Data section:
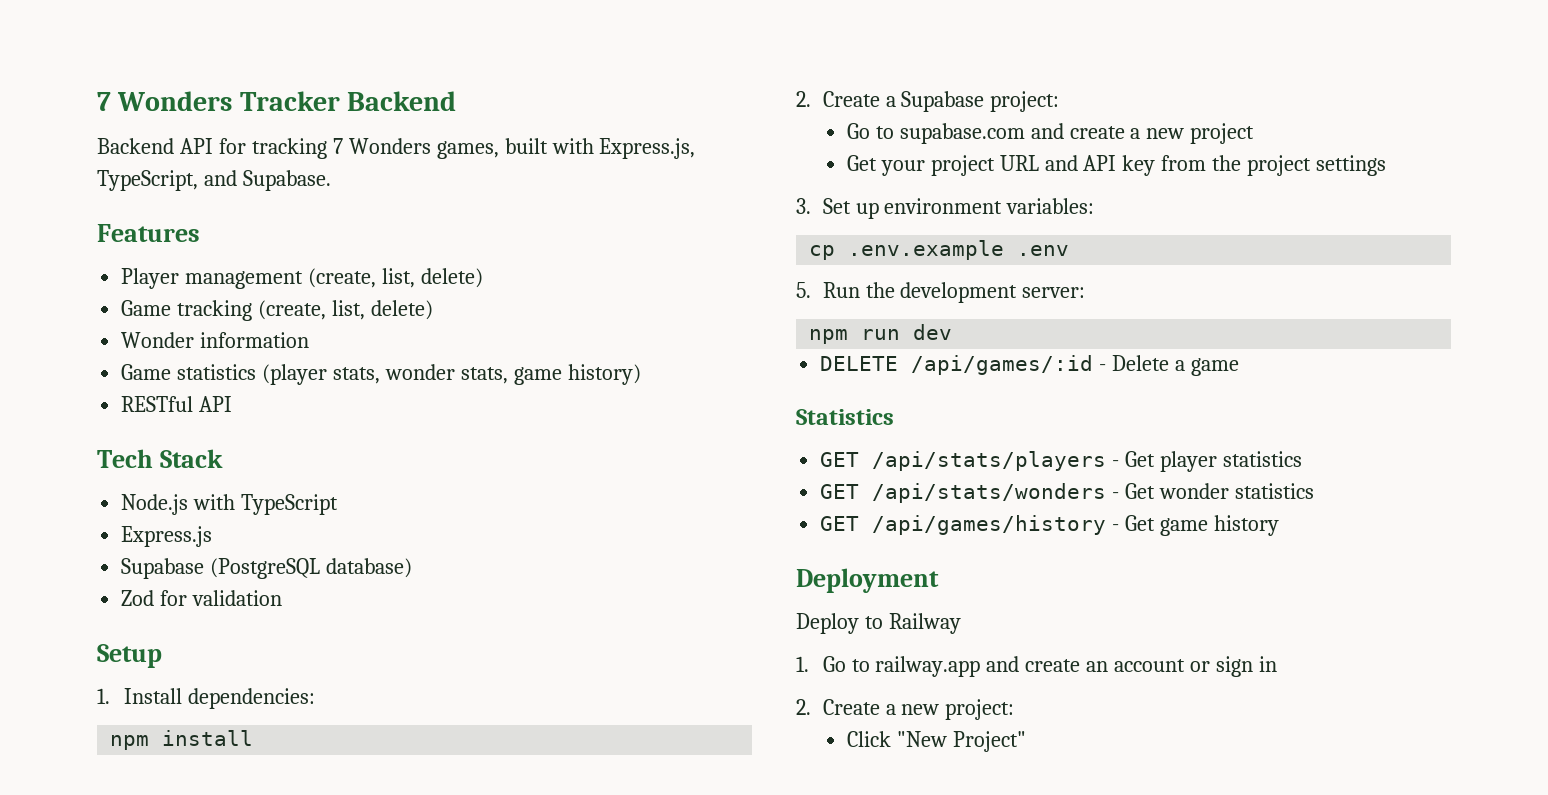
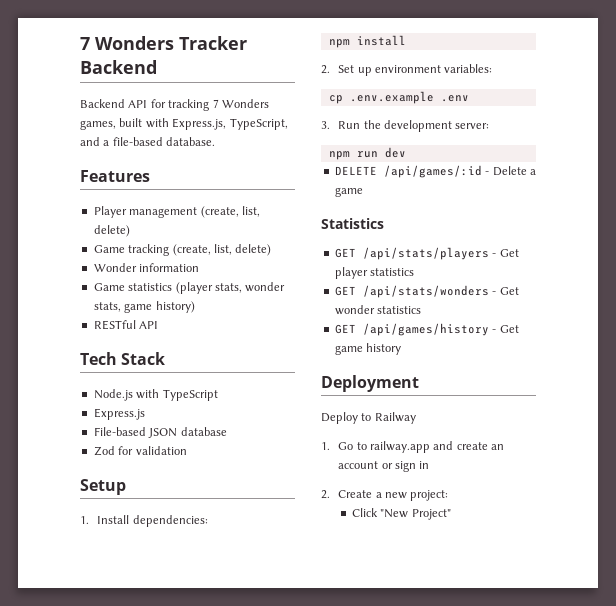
- Backend API for tracking 7 Wonders games, built with Express.js, TypeScript, and Supabase.
+ Backend API for tracking 7 Wonders games, built with Express.js, TypeScript, and a file-based database.
- Supabase (PostgreSQL database)
+ File-based JSON database
- 2. Create a Supabase project:
- Go to supabase.com and create a new project
- Get your project URL and API key from the project settings
- 3. Set up environment variables:
+ 2. Set up environment variables:
- 5. Run the development server:
+ 3. Run the development server:

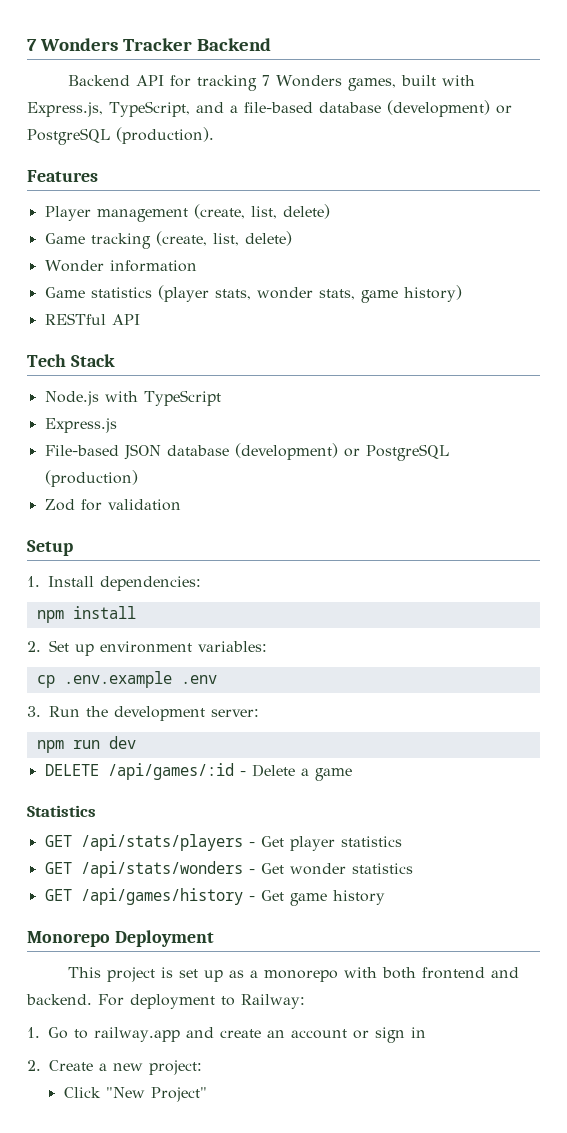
- Backend API for tracking 7 Wonders games, built with Express.js, TypeScript, and a file-based database.
+ Backend API for tracking 7 Wonders games, built with Express.js, TypeScript, and a file-based database (development) or PostgreSQL (production).
- File-based JSON database
+ File-based JSON database (development) or PostgreSQL (production)
- Deployment
+ Monorepo Deployment
- Deploy to Railway
+ This project is set up as a monorepo with both frontend and backend. For deployment to Railway:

Problem: With all pictures omitted, return the lines from the line containing "- 5. Run the" through the closing line of the listing above, exactly and inclusive.

Solution to the problem:
- 5. Run the development server:
+ 3. Run the development server:

- Backend API for tracking 7 Wonders games, built with Express.js, TypeScript, and a file-based database.
+ Backend API for tracking 7 Wonders games, built with Express.js, TypeScript, and a file-based database (development) or PostgreSQL (production).
- File-based JSON database
+ File-based JSON database (development) or PostgreSQL (production)
- Deployment
+ Monorepo Deployment
- Deploy to Railway
+ This project is set up as a monorepo with both frontend and backend. For deployment to Railway:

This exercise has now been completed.